ACSS2/AATF Drives Soluble FasL‐Mediated CD8+ T Cell Apoptosis in Pancreatic Neuroendocrine Tumors

Abstract Besides the traditional carbon sources, Acetyl coenzyme A has recently been shown to be generated from acetate in various cancers, which subsequently promotes tumor growth and immune escape. However, the mechanism of Acetyl coenzyme A availability in pancreatic neuroendocrine tumors (PNETs) remains largely unknown. Herein, the metabolic‐epigenetic modification driven by acetyl coenzyme A synthase 2 (ACSS2) and its effect on the Fas/FasL system in PNETs is investigated.

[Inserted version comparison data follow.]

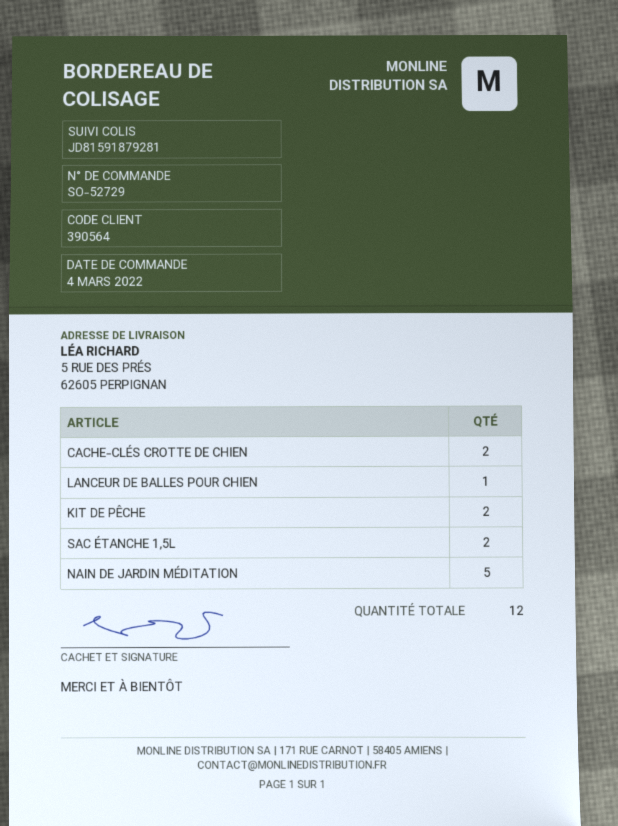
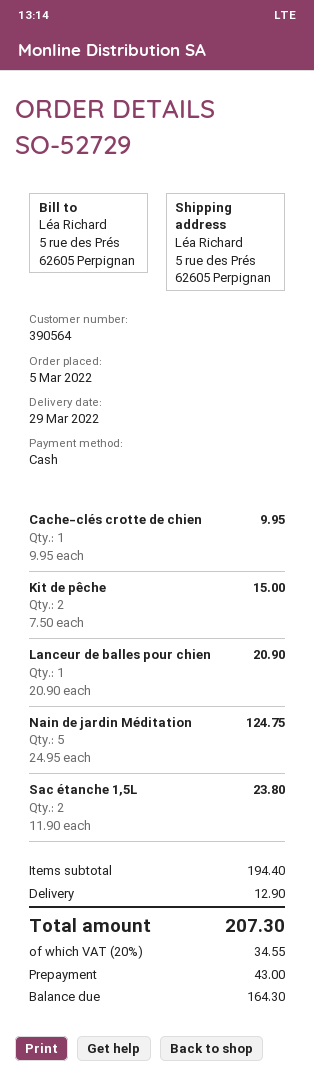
order date: 2022-03-04 -> 2022-03-05
CACHE-CLÉS CROTTE DE CHIEN: 2 -> 1

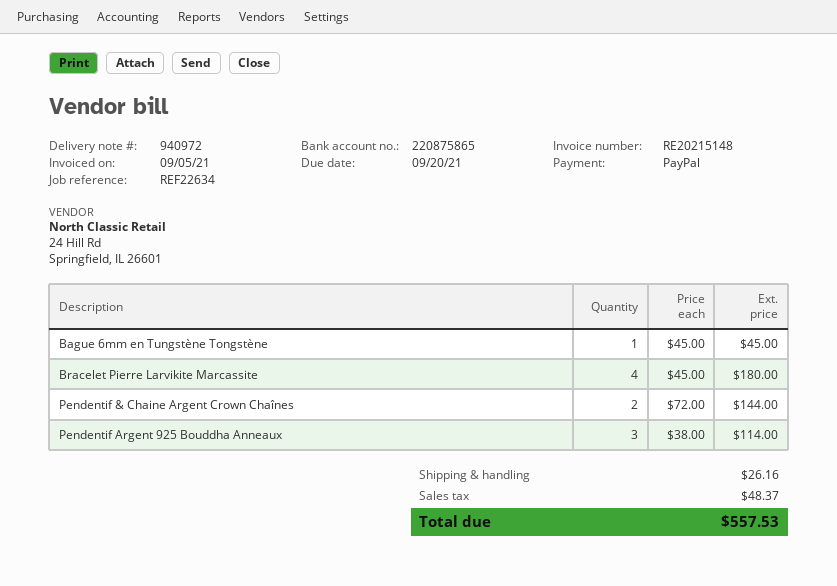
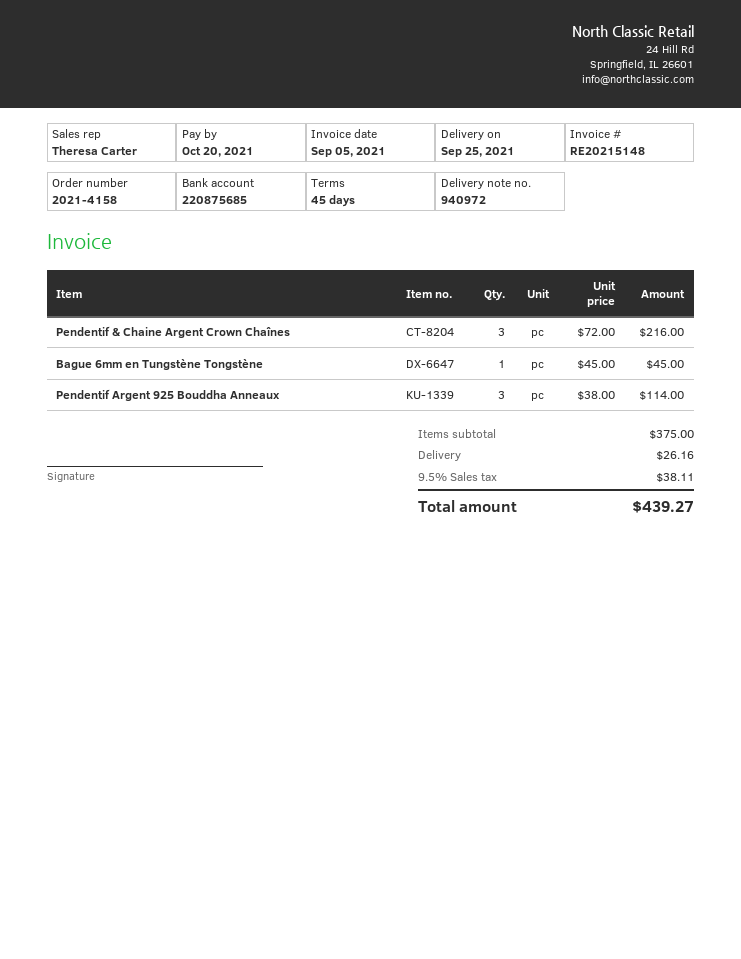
due date: 2021-09-20 -> 2021-10-20
bank account: 220875865 -> 220875685
Bracelet Pierre Larvikite Marcassite: 4 x 45.00 = 180.00 -> none
Pendentif & Chaine Argent Crown Chaînes: 2 x 72.00 = 144.00 -> 3 x 72.00 = 216.00
tax: 48.37 -> 38.11
total: 557.53 -> 439.27

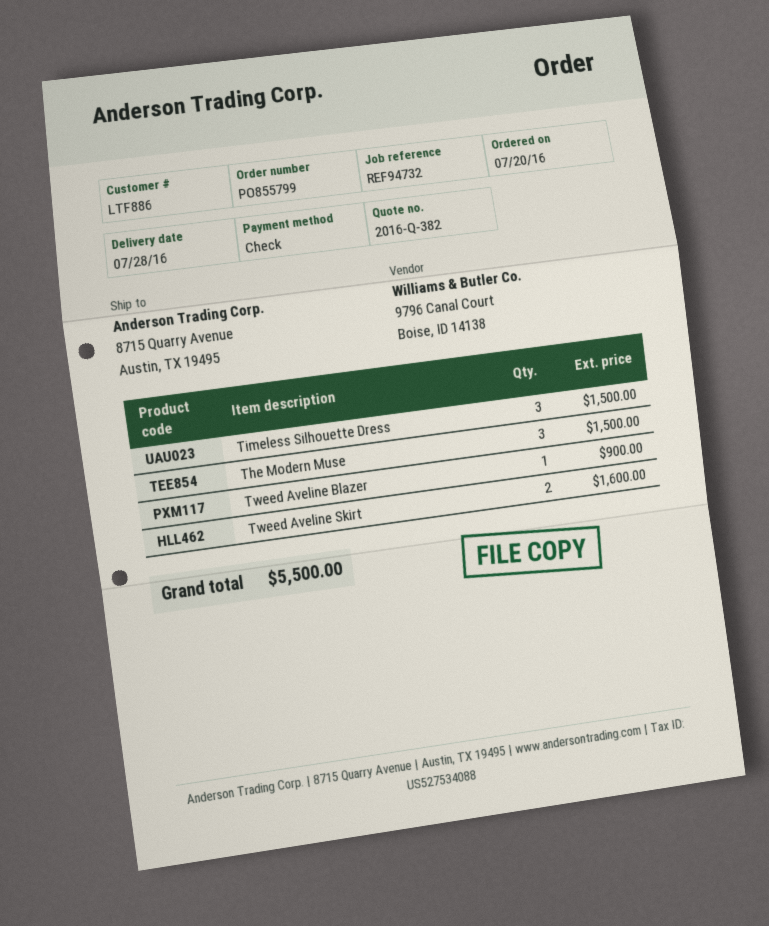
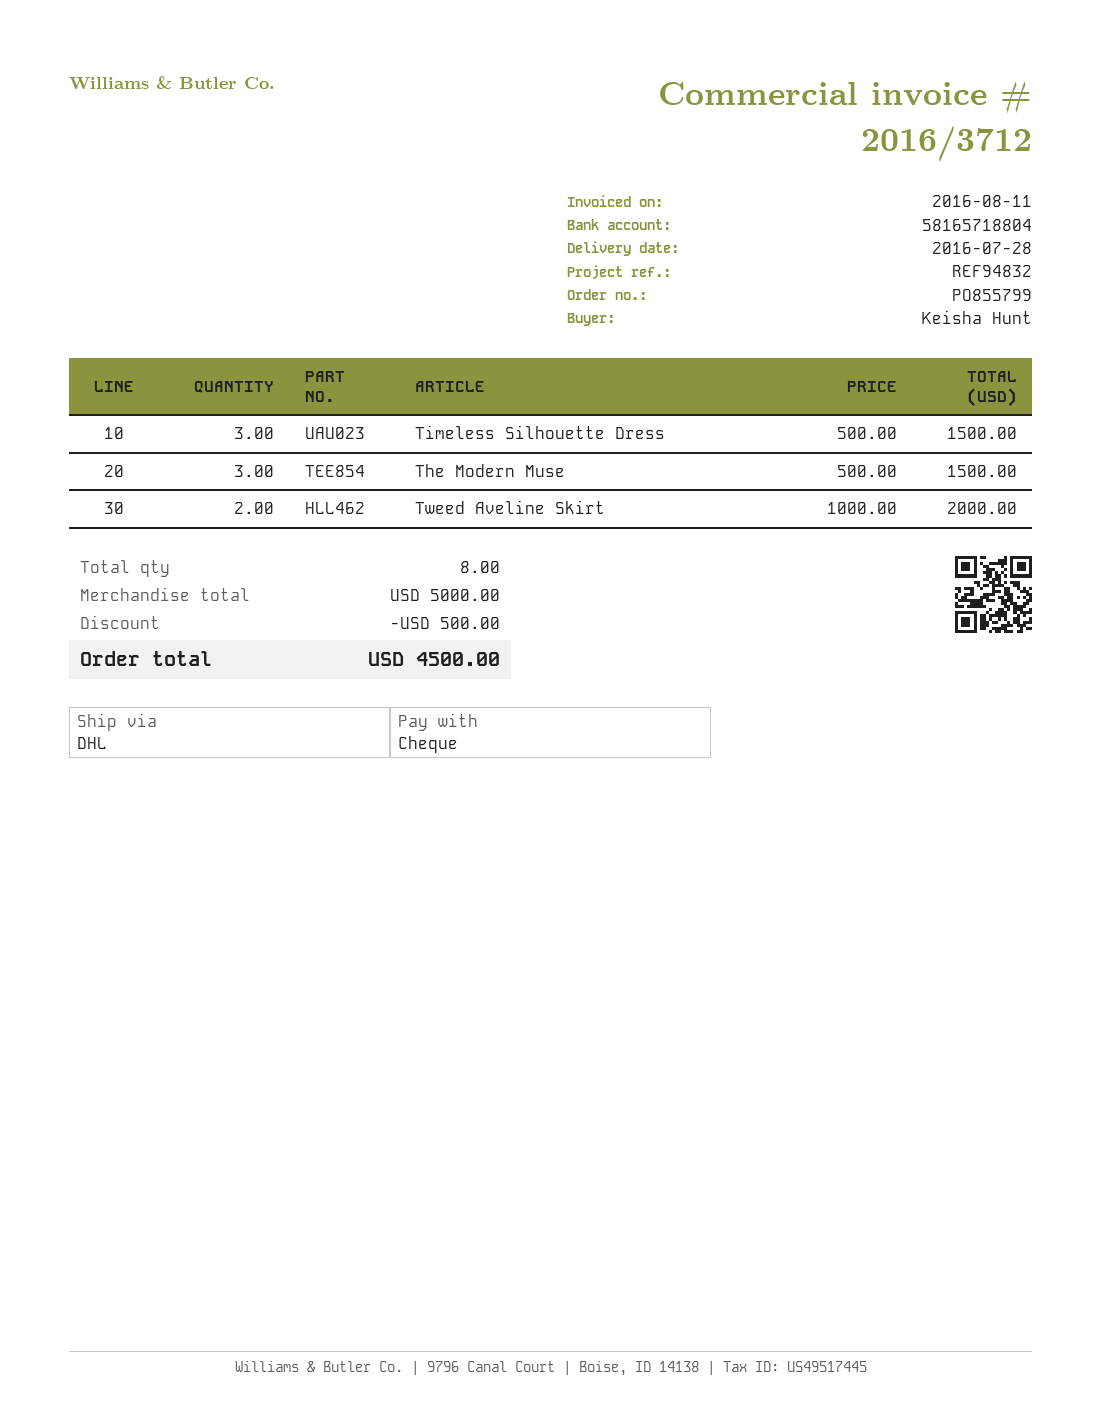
reference: REF94732 -> REF94832
Tweed Aveline Blazer: 1 for 900.00 -> none
Tweed Aveline Skirt: 2 for 1600.00 -> 2 for 2000.00
discount: none -> 500.00
total: 5500.00 -> 4500.00

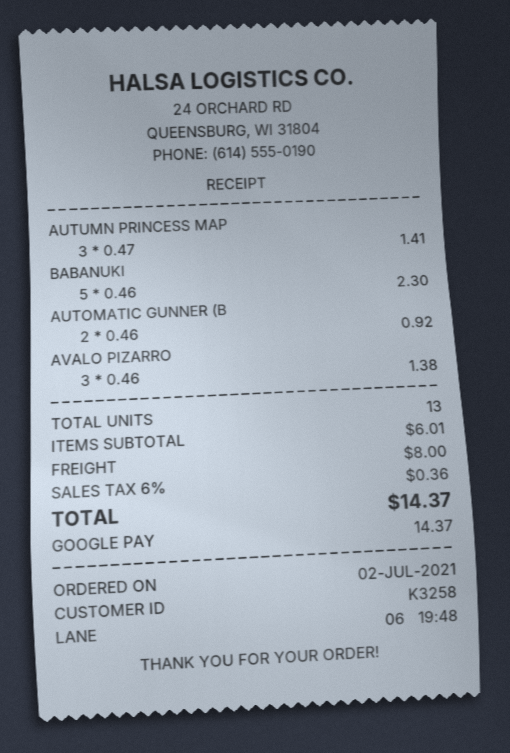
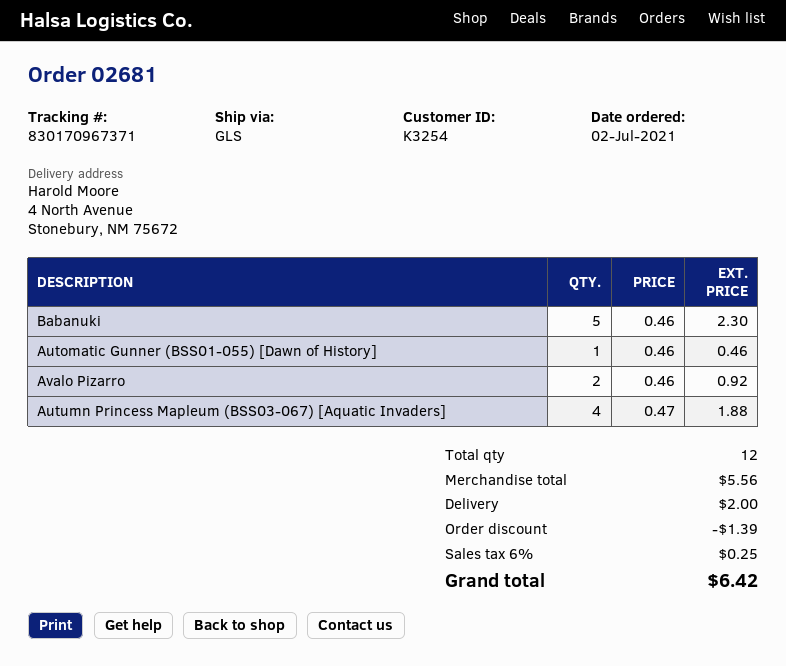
customer number: K3258 -> K3254
AUTUMN PRINCESS MAP: 3 x 0.47 = 1.41 -> 4 x 0.47 = 1.88
AUTOMATIC GUNNER (B: 2 x 0.46 = 0.92 -> 1 x 0.46 = 0.46
AVALO PIZARRO: 3 x 0.46 = 1.38 -> 2 x 0.46 = 0.92
total quantity: 13 -> 12
subtotal: 6.01 -> 5.56
discount: none -> 1.39
shipping: 8.00 -> 2.00
tax: 6% = 0.36 -> 6% = 0.25
total: 14.37 -> 6.42

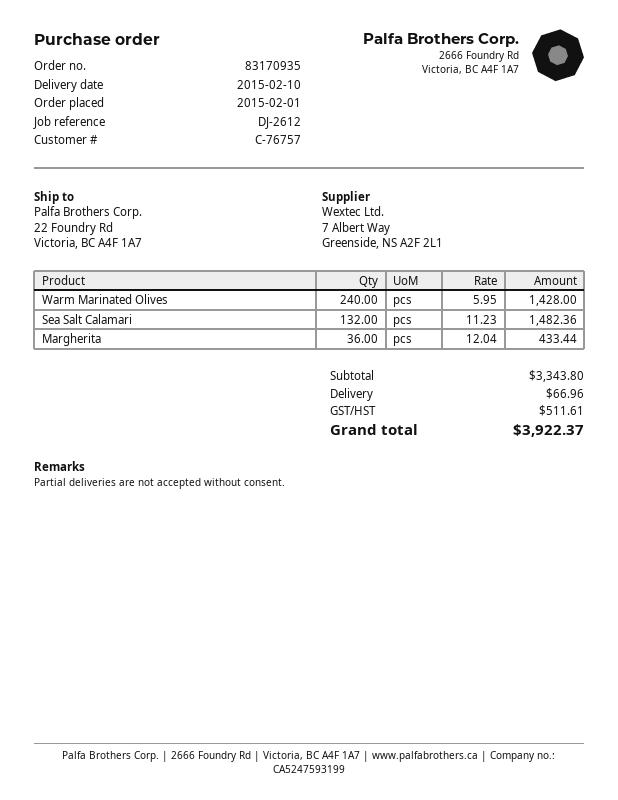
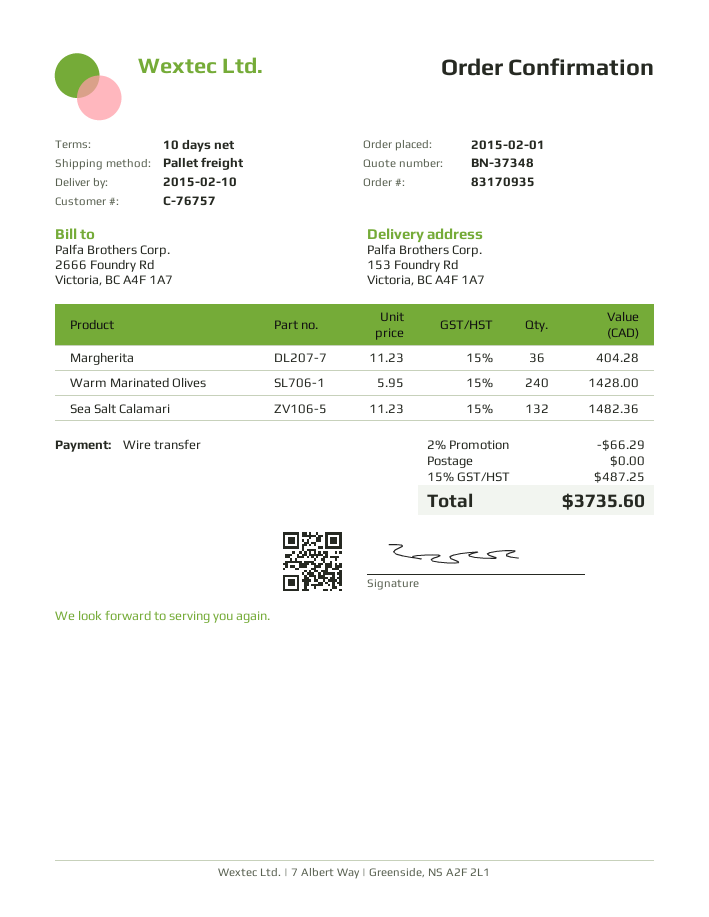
ship to: 22 Foundry Rd, Victoria, BC A4F 1A7 -> 153 Foundry Rd, Victoria, BC A4F 1A7
Margherita: 36 x 12.04 = 433.44 -> 36 x 11.23 = 404.28
discount: none -> 2% = 66.29
shipping: 66.96 -> 0.00
tax: 511.61 -> 487.25
total: 3922.37 -> 3735.60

ACSS2 is highly expressed in PNETs and significantly correlated with patient prognosis. Mechanistically, ACSS2 activity or acetate supplementation induces histone H3/H4 hyperacetylated in PNET cells. This epigenetic modification recruits the transcription factor AATF to co‐regulate FasL transcription, specifically enhancing soluble FasL secretion. Secreted FasL binds Fas receptors on CD8 + T cells, activating caspase‐8/3 cascades to trigger T‐cell apoptosis and promote immune evasion. Notably, the finding indicated the non‐redundant and synergistic effects of ACSS2 and AATF in modulating FasL expression, which might support emerging strategies for immunotherapy of PNETs.